Kata dia, siapa pun bisa membangun daerahnya tak terkecuali usia muda atau milenial.
“Kalau millenial pasti punya cita cita. Pemikirannya juga jauh dan jangka panjang, selain itu energik,” kata Natsir.
Lebih lanjut wakil ketua DPRD Muna itu menuturkan, sekelompok orang di Indonesia masih banyak yang keliru menganggap kaum muda sebagai sekumpulan orang yang apatis, apolitis atau hanya sekadar sebagai suatu kelompok pemilih.
“Usia tidak bisa dijadikan acuan di dunia politik. Yang paling utama yaitu pengabdiannya serta sesuai dengan persyaratan,” ujar Natsir pada Triaspolitika.id Minggu, (11/06/2023).
Menurutnya, muda justru lebih gampang komunikasinya ketimbang yang tua.
“Ihsan ini bagi saya adalah figur muda yang sudah matang. Dia juga sudah menempuh pendidikan dan pengusaha secara finansial sudah matang,” katanya.
Bahkan kata dia, yang mudah bisa melayani masyarakat 1×24 jam ketimbang yang usai tua.
LM Ihsan Taufik Ridwan diwacanakan bakal maju sebagai calon Bupati Muna, ia kerap disebut masih terlalu mudah untuk memimpin kabupaten Muna kedepan.

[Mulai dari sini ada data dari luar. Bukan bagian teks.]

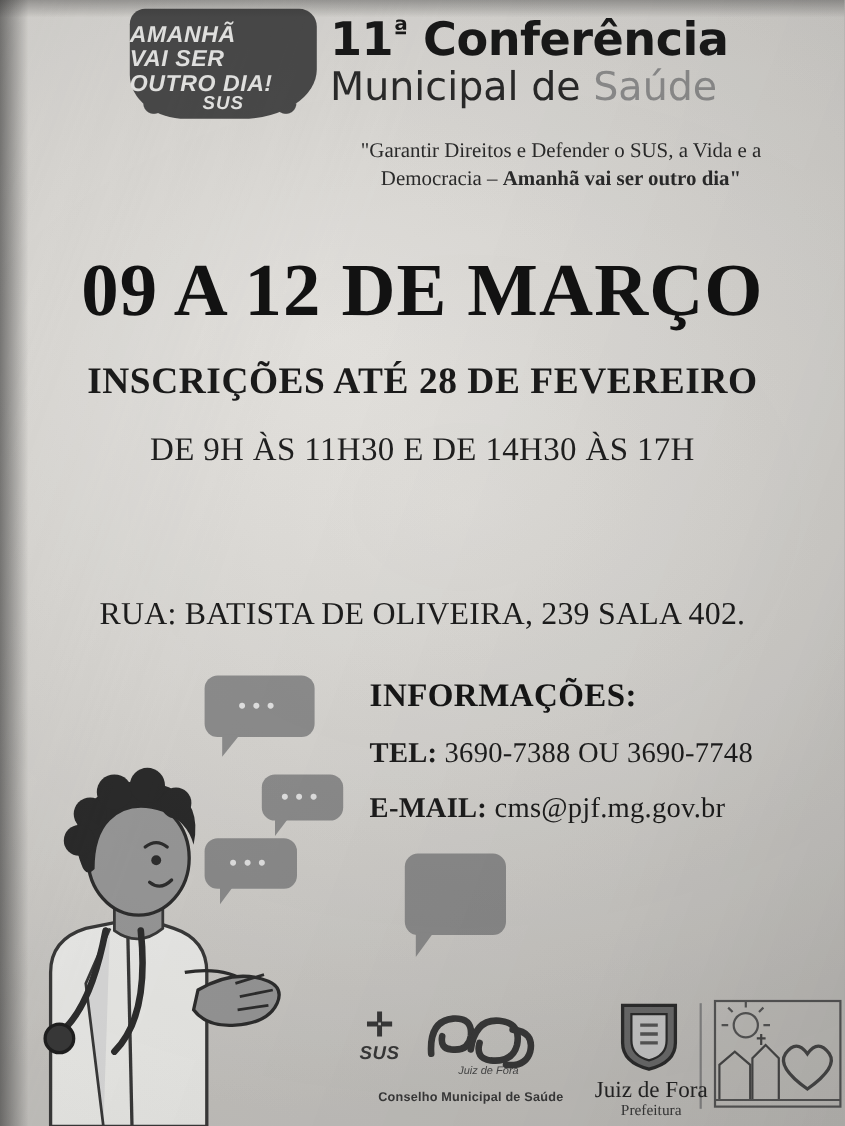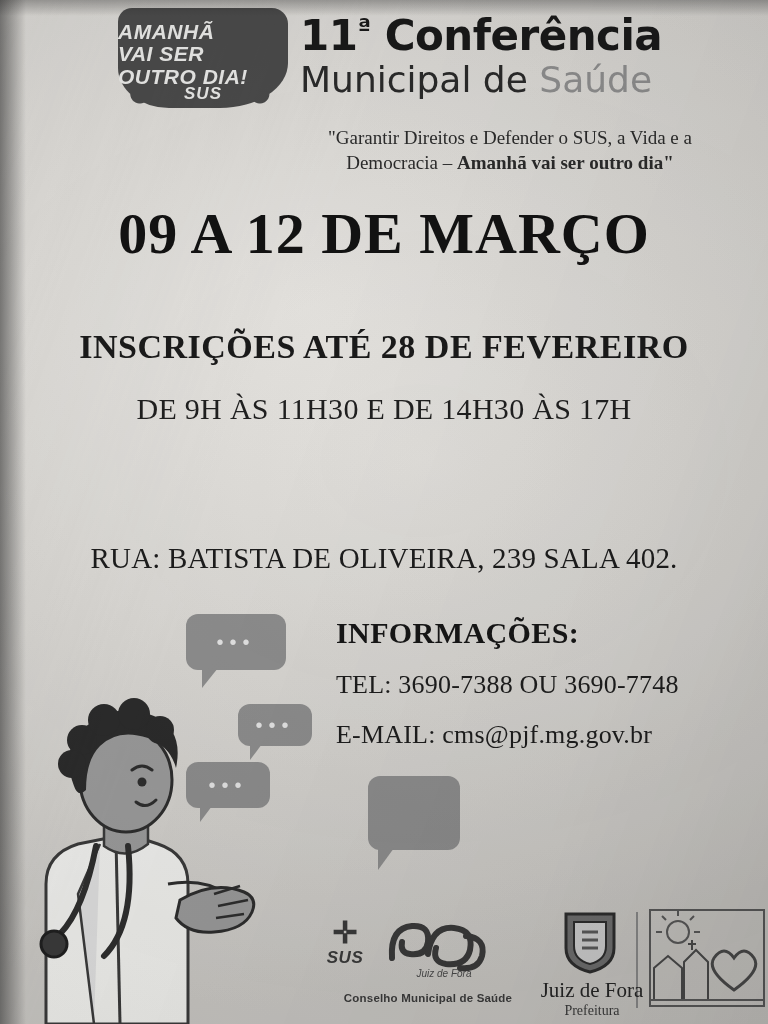"09 A 12 DE MARÇO" .dates { font-size: 58px -> 68px; top: 200px -> 224px }
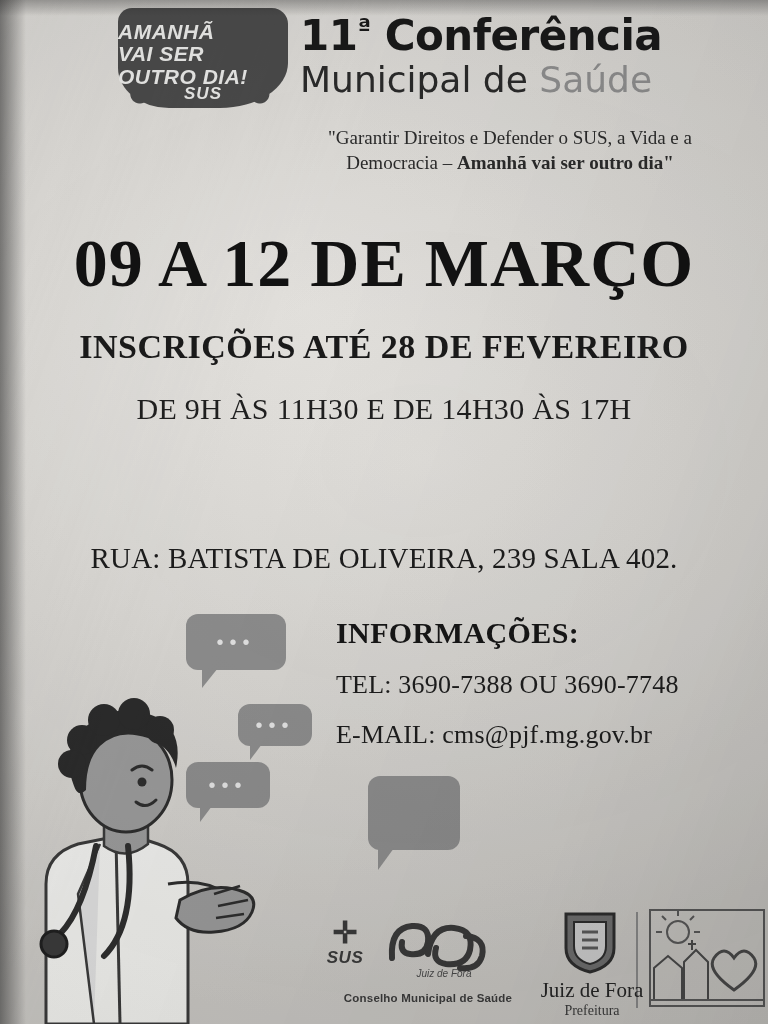"TEL:" .contact .row b { font-weight: normal -> bold }
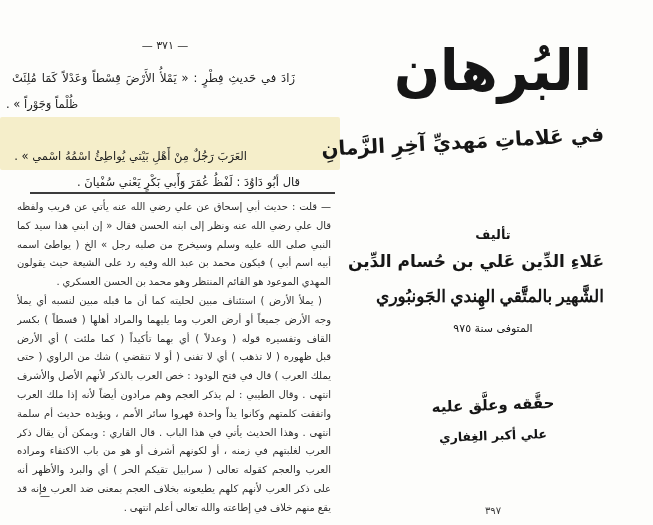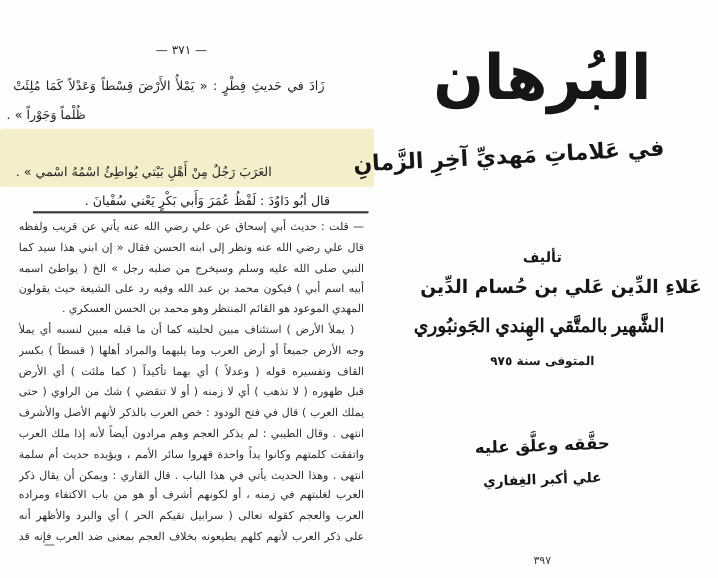"عَلاءِ الدِّين عَلي بن حُسام" .author1 { margin-left: 34px -> none }
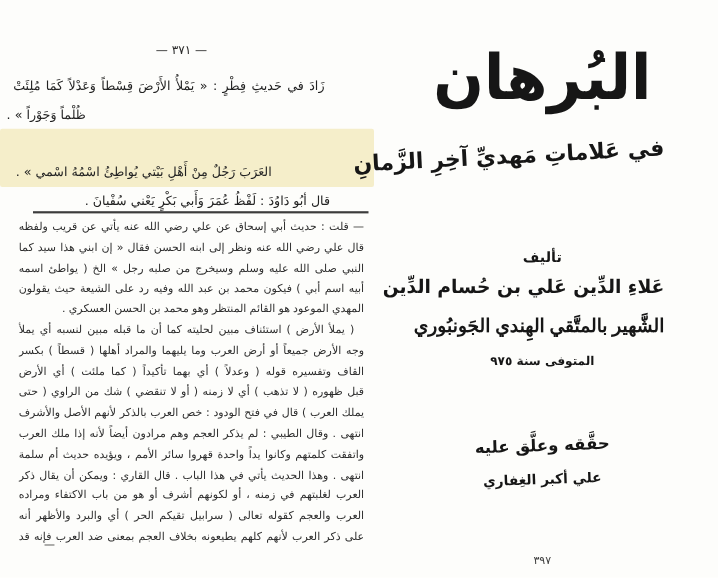"المتوفى سنة ٩٧٥" .death { font-weight: bold -> normal }
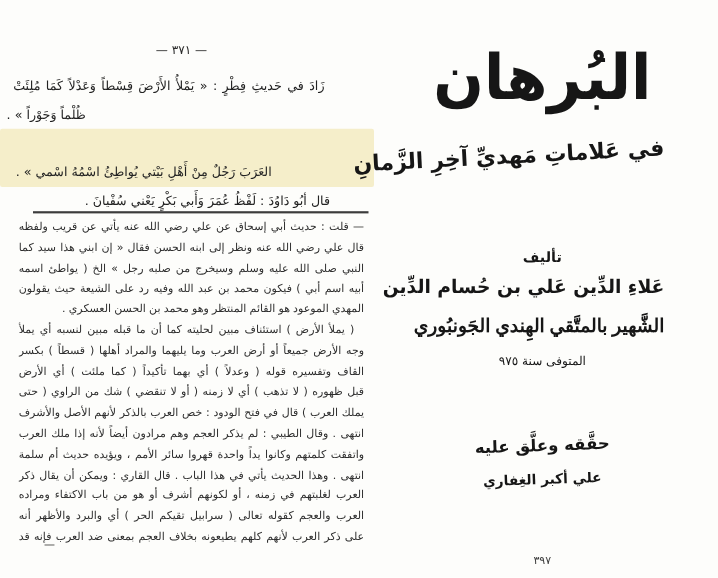"قبل ظهوره ( لا تذهب" div.fn-line { text: زمنه -> تفنى }
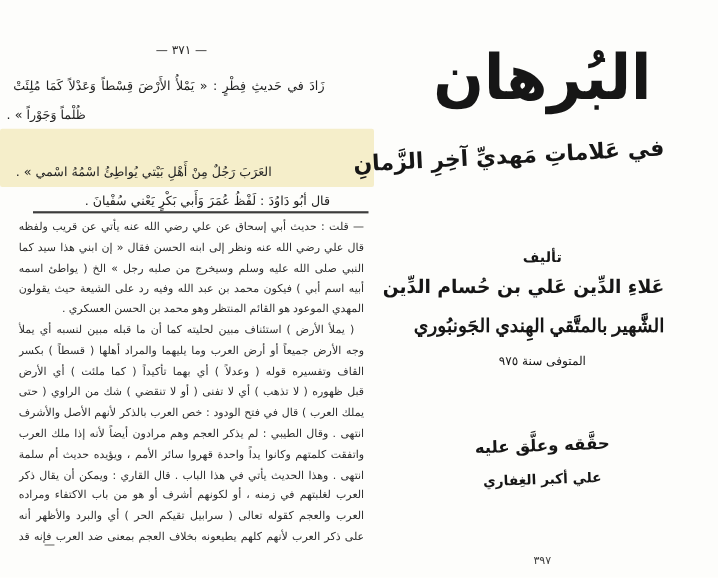"يقع منهم خلاف في إطاعته" div.fn-line { html: none -> <div>يقع منهم خلاف في إطاعته والله تعالى أعلم انتهى .</div> }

“Ihsan Taufik sudah 34 tahun. Padahal ada delapan pemuda milenial di Indonesia menjadi Bupati serta walikota,” tandasnya.
Undang-Undang Nomor 10 Tahun 2016 tentang Pemilihan Gubernur, Bupati dan Walikota pasal 7 ayat 2 huruf e usia paling rendah 30 tahun untuk calon gubernur dan wakil gubernur, serta 25 tahun untuk calon bupati dan wakil bupati dan calon walikota dan wakil walikota.